Gibbs’s eyelids sagged. “In my condition? Hardly.” He took a labored breath and crooked his fingers. “Come here—take my hand.” Despite Arren’s carefully gentle grasp he winced, then brought his hand up to his nostrils. He let his arm drop back to rest on the coverlet. “Now I understand. It’s about the dead girls, isn’t it?”
“I’m afraid so. I had to eliminate you from suspicion.”
Melved Gibbs sighed. “It’s a bloody mess. Literally bloody from what I see on telly. Someone has gone off the deep end.”
Arren said, “I’ve met two other chieftains in the area and removed them from my list too. Corwin Phelps of the Marley Downs herd has an impeccable record and can account for his time. The man’s a born bureaucrat.” Gibbs chuckled dryly at that. “And the Allyntown her
d is being led by Mary Dupont while her husband Garton is overseas. She is plenty busy with their two youngsters and her teaching duties, besides it being almost impossible that a female could turn savage.” He could let Gibbs deduce for himself whom it must be. “It’s down to one man, and something has to be done.”
“And you think you’re the fellow to do it?” asked Gibbs shrewdly. “If our rogue is who I think it is, you’ll have a slim chance. Sorry, but you don’t . . . feel . . . as though you have enough experience.”
Arren barked a short laugh and rubbed his hand through his hair. “That’s the truth, damn it. You can tell from one handshake, can you?”
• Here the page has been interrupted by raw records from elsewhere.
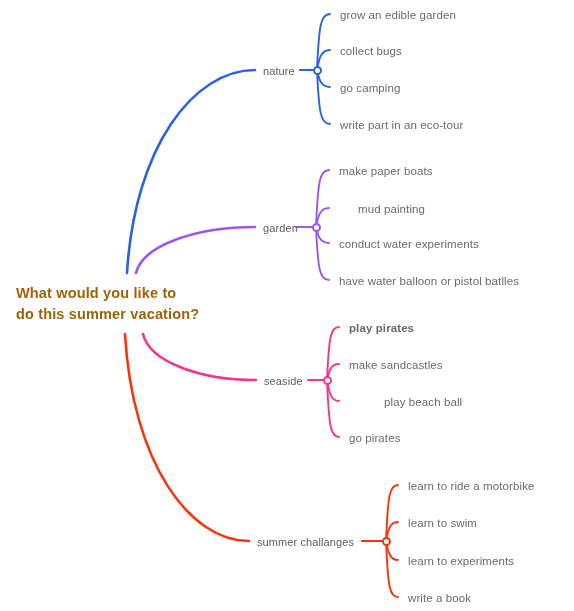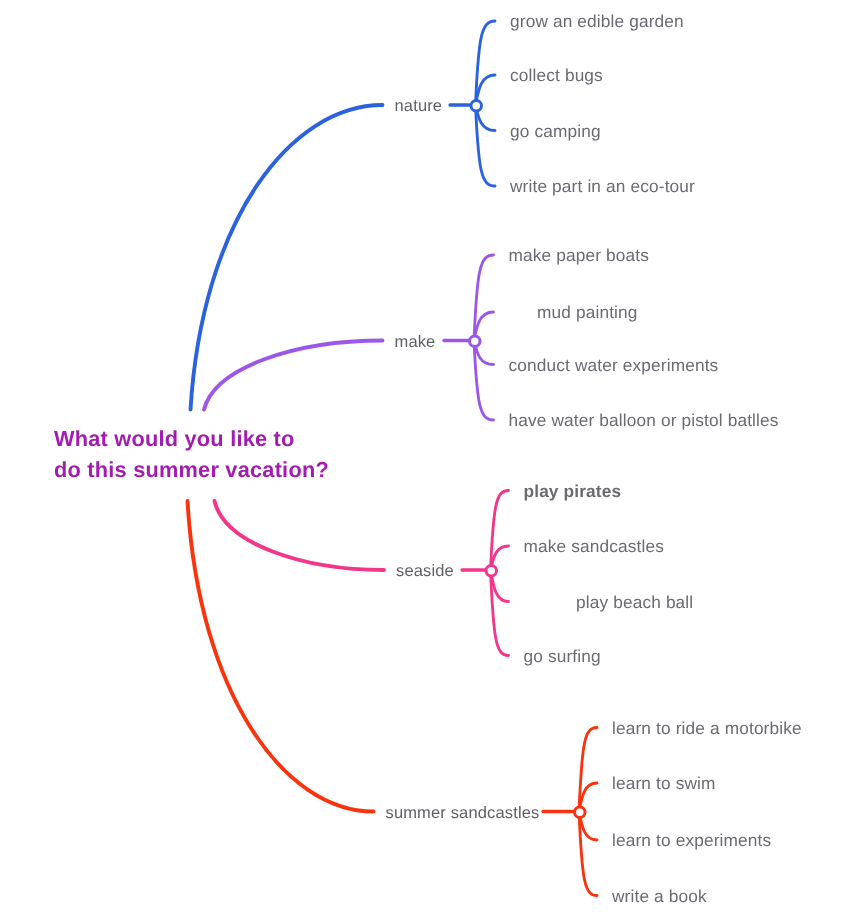--- a/index.html
+++ b/index.html
@@ -121,7 +121,7 @@
       <div class="leaf-label" style="left: 340px; top: 81px;">go camping</div>
       <div class="leaf-label" style="left: 340px; top: 118px;">write part in an eco-tour</div>
       <div class="node-dot" style="left: 312.5px; top: 65.5px; border: 2px solid rgb(43, 98, 221);"></div>
-      <div class="branch-label" style="left: 263px; top: 221px;">make</div>
+      <div class="branch-label" style="left: 263px; top: 221px;">garden</div>
       <div class="leaf-label" style="left: 339px; top: 164px;">make paper boats</div>
       <div class="leaf-label" style="left: 339px; top: 202px; margin-left: 19px;">mud painting</div>
       <div class="leaf-label" style="left: 339px; top: 237px;">conduct water experiments</div>

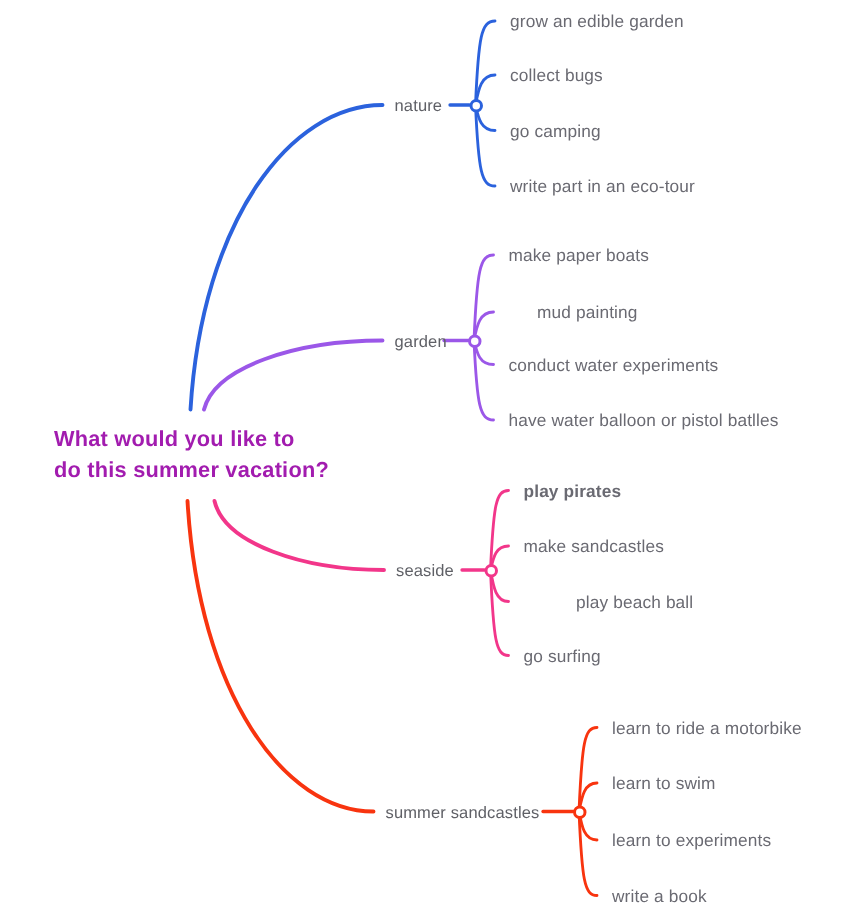--- a/index.html
+++ b/index.html
@@ -42,10 +42,10 @@
   }
   .root-label {
     position: absolute;
-    left: 36px;
+    left: 16px;
     top: 283px;
     width: 212px;
-    color: #a21caf;
+    color: #a16207;
     font-size: 14.5px;
     font-weight: bold;
     line-height: 21px;

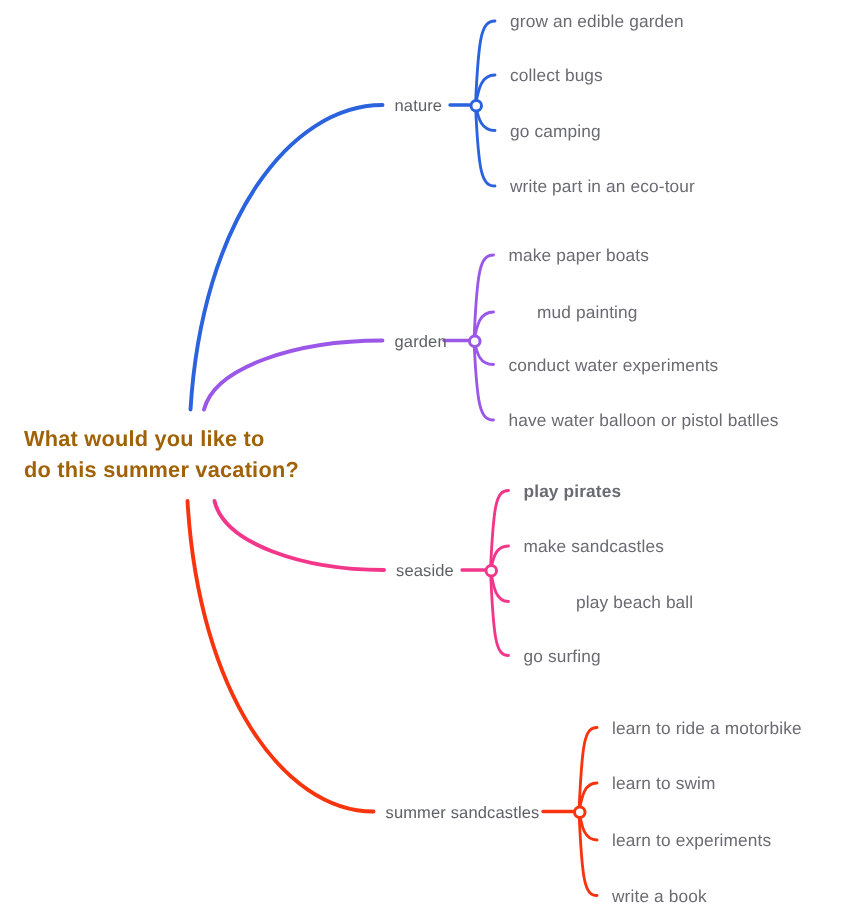--- a/index.html
+++ b/index.html
@@ -131,7 +131,7 @@
       <div class="leaf-label" style="left: 349px; top: 321px; font-weight: bold;">play pirates</div>
       <div class="leaf-label" style="left: 349px; top: 358px;">make sandcastles</div>
       <div class="leaf-label" style="left: 349px; top: 395px; margin-left: 35px;">play beach ball</div>
-      <div class="leaf-label" style="left: 349px; top: 431px;">go surfing</div>
+      <div class="leaf-label" style="left: 349px; top: 431px;">go pirates</div>
       <div class="node-dot" style="left: 322.5px; top: 375.5px; border: 2px solid rgb(242, 54, 138);"></div>
       <div class="branch-label" style="left: 257px; top: 535px;">summer sandcastles</div>
       <div class="leaf-label" style="left: 408px; top: 479px;">learn to ride a motorbike</div>

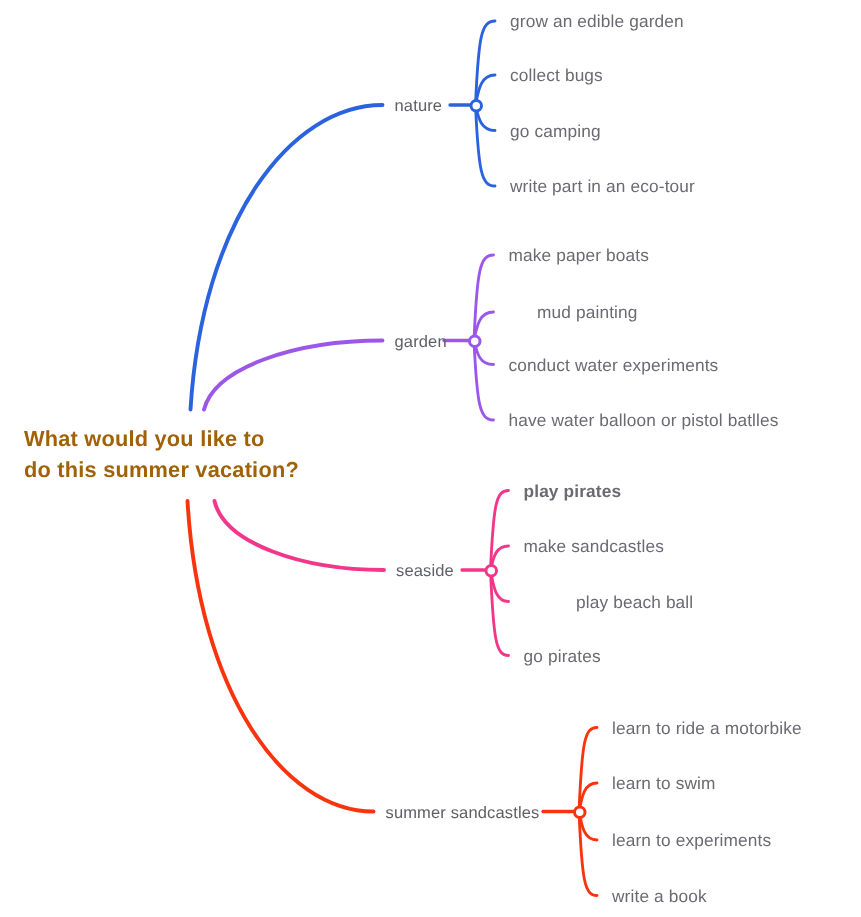--- a/index.html
+++ b/index.html
@@ -133,7 +133,7 @@
       <div class="leaf-label" style="left: 349px; top: 395px; margin-left: 35px;">play beach ball</div>
       <div class="leaf-label" style="left: 349px; top: 431px;">go pirates</div>
       <div class="node-dot" style="left: 322.5px; top: 375.5px; border: 2px solid rgb(242, 54, 138);"></div>
-      <div class="branch-label" style="left: 257px; top: 535px;">summer sandcastles</div>
+      <div class="branch-label" style="left: 257px; top: 535px;">summer challanges</div>
       <div class="leaf-label" style="left: 408px; top: 479px;">learn to ride a motorbike</div>
       <div class="leaf-label" style="left: 408px; top: 516px; text-align: right;">learn to swim</div>
       <div class="leaf-label" style="left: 408px; top: 554px;">learn to experiments</div>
“Oh, yes. It’s Fallon you suspect—am I right? That one has done a lot of damage in these parts, starting with taking out old Einar Griffin who used to lead the Blackhorse Inn herd.”
“His widow Arabella is a friend of mine. She has told me some of what happened. I didn’t want to press her for more.”
Melved’s eyes stayed locked on Arren’s, as if reluctant to let go of this connection to a life that pulsed beyond his hospice bed. “Fallon had been living in the area for about thirty years doing this and that, woodsman for absentee owners, construction worker or whatever. Spent most of his time shifted, I imagine. Generally coarse and reclusive but well enough. Knew how to keep a low profile. There was trouble now and then: tourist girls getting seduced, roughed up a bit and running off home. I’m told he was a handsome devil.”
Gibbs shifted uncomfortably and asked for water. Arren got him some. “Always able to talk his way out of trouble. Or simply vanish till the heat died down. Then about twelve years ago he started circling around Griffin’s herd, sniffing for weakness. He found it. Einar Griffin was a good, careful leader, and devoted to his wife, but he had a moment of carelessness: he got caught alone one winter evening, there was a hit and run accident—or so it was made to look—and after that, Fallon was boss.”
Arren said, “Arabella told me things were peaceful for years afterwards. Fallon assumed leadership of the herd but was rarely there. He left her alone, at least.”